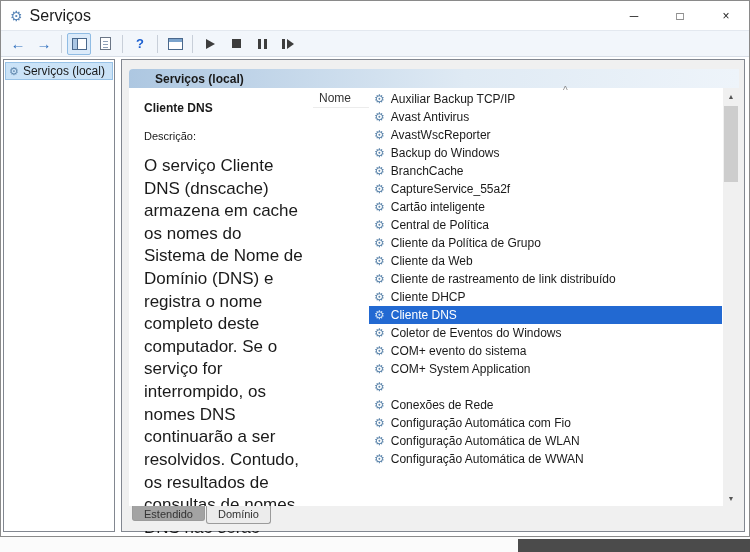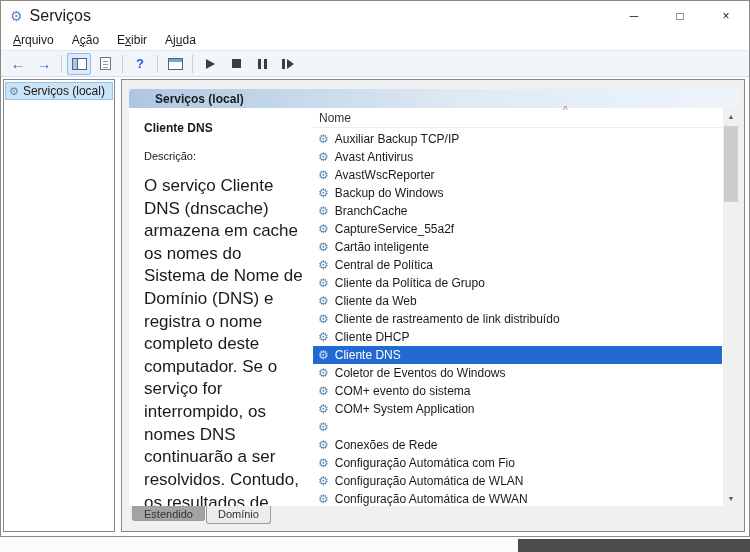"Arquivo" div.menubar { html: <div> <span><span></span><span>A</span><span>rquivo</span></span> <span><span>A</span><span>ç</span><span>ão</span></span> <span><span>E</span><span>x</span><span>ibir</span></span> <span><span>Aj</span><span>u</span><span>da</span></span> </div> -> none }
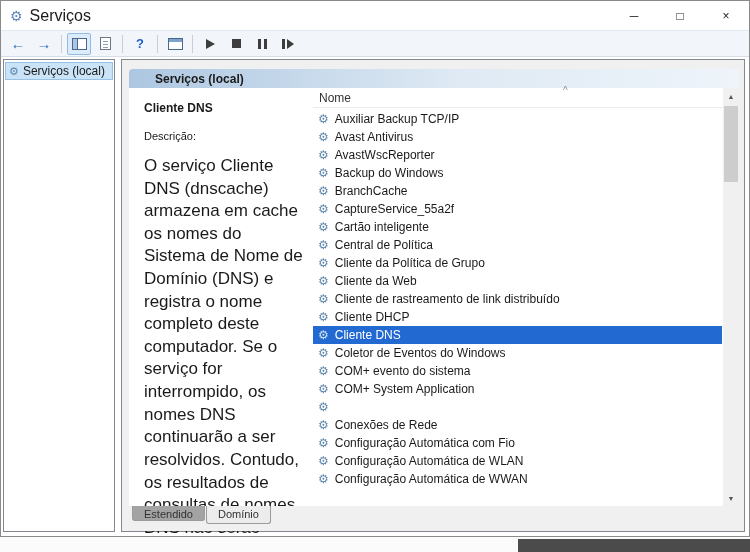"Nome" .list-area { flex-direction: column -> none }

------------------------------

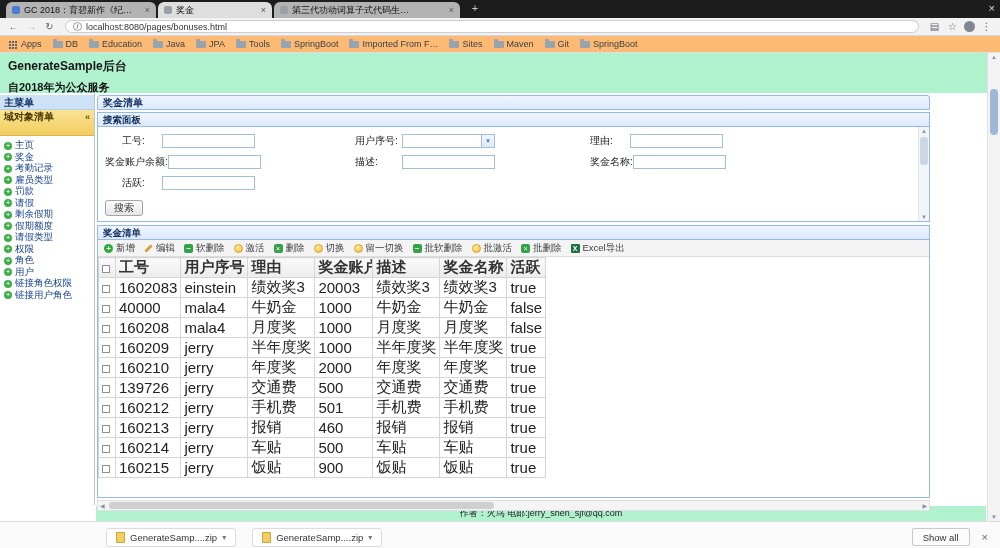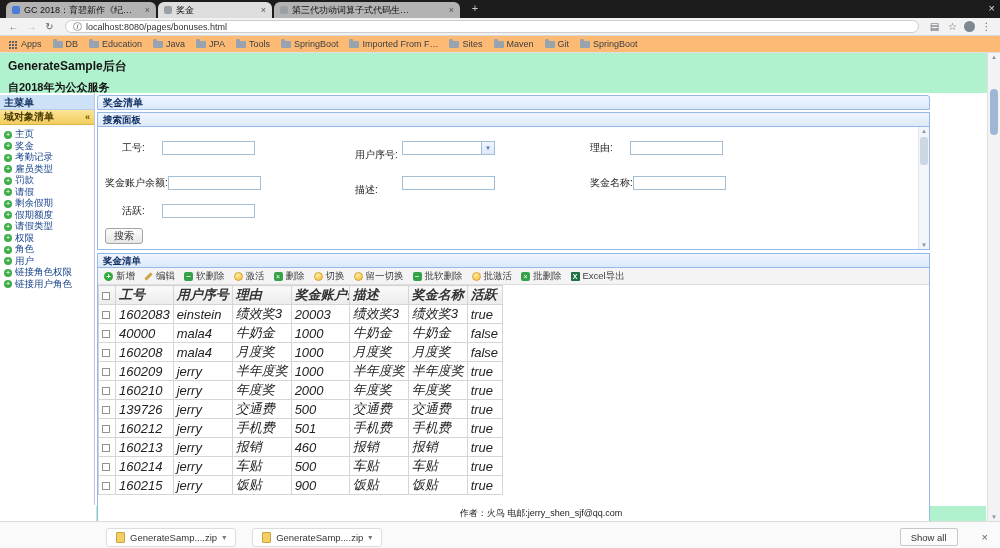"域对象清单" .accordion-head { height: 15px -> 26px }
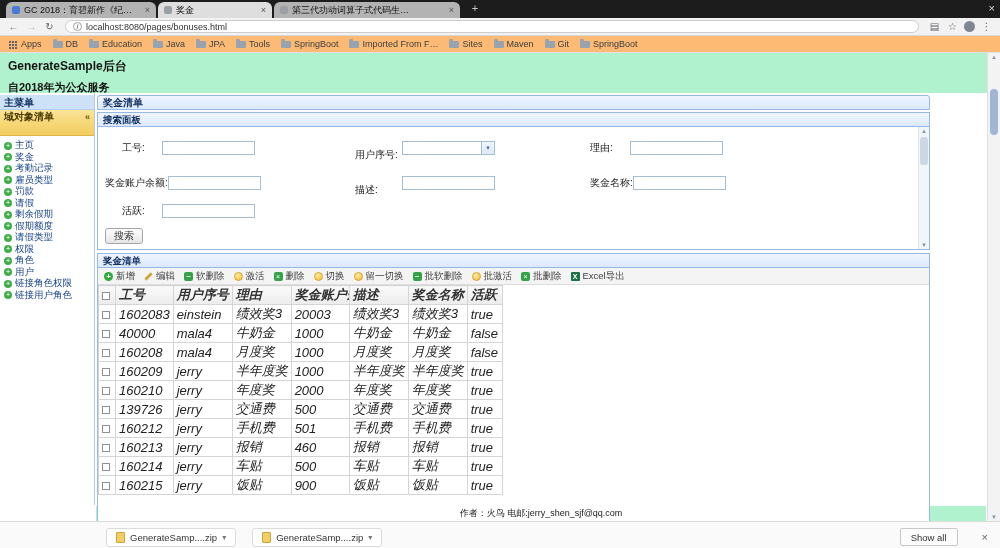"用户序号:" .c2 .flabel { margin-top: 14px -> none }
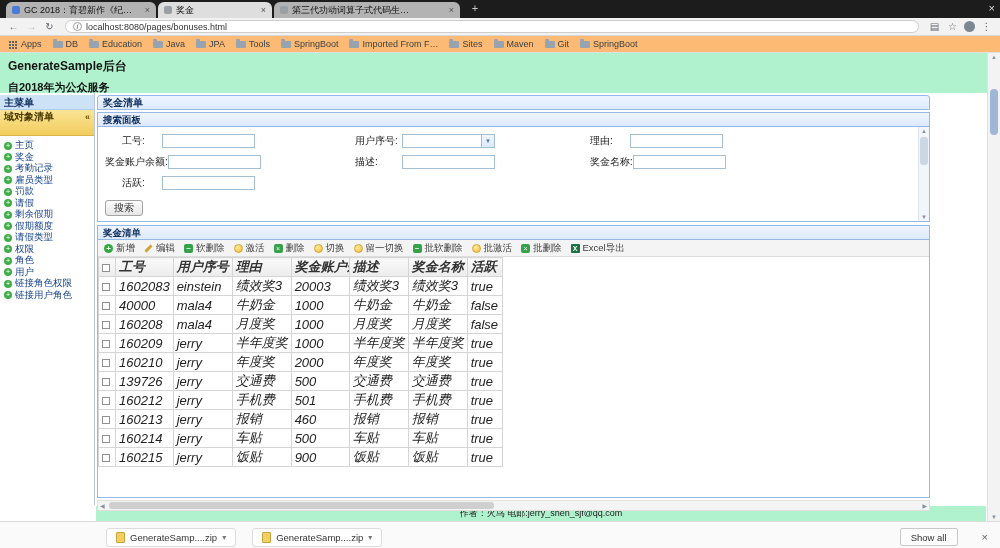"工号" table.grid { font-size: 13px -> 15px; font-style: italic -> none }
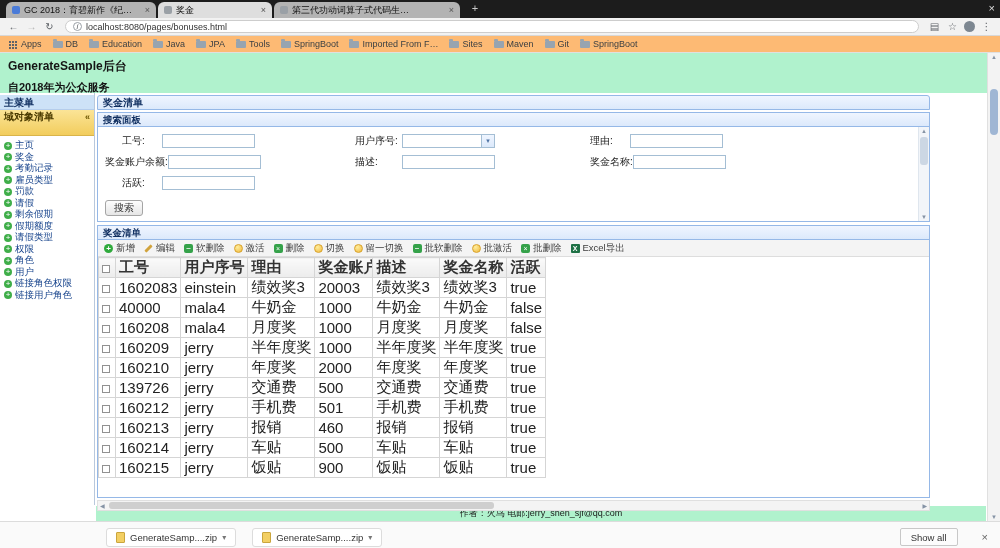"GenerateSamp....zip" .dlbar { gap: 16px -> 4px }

------------------------------

# [WHAT TO DO]
Print, exactly, each line above from the one with "</div> -> none" to the one with "flex-direction: column ->", end lines included. Leave pictures out of it.

# [TASK OUTPUT]
"Arquivo" div.menubar { html: <div> <span><span></span><span>A</span><span>rquivo</span></span> <span><span>A</span><span>ç</span><span>ão</span></span> <span><span>E</span><span>x</span><span>ibir</span></span> <span><span>Aj</span><span>u</span><span>da</span></span> </div> -> none }
"Nome" .list-area { flex-direction: column -> none }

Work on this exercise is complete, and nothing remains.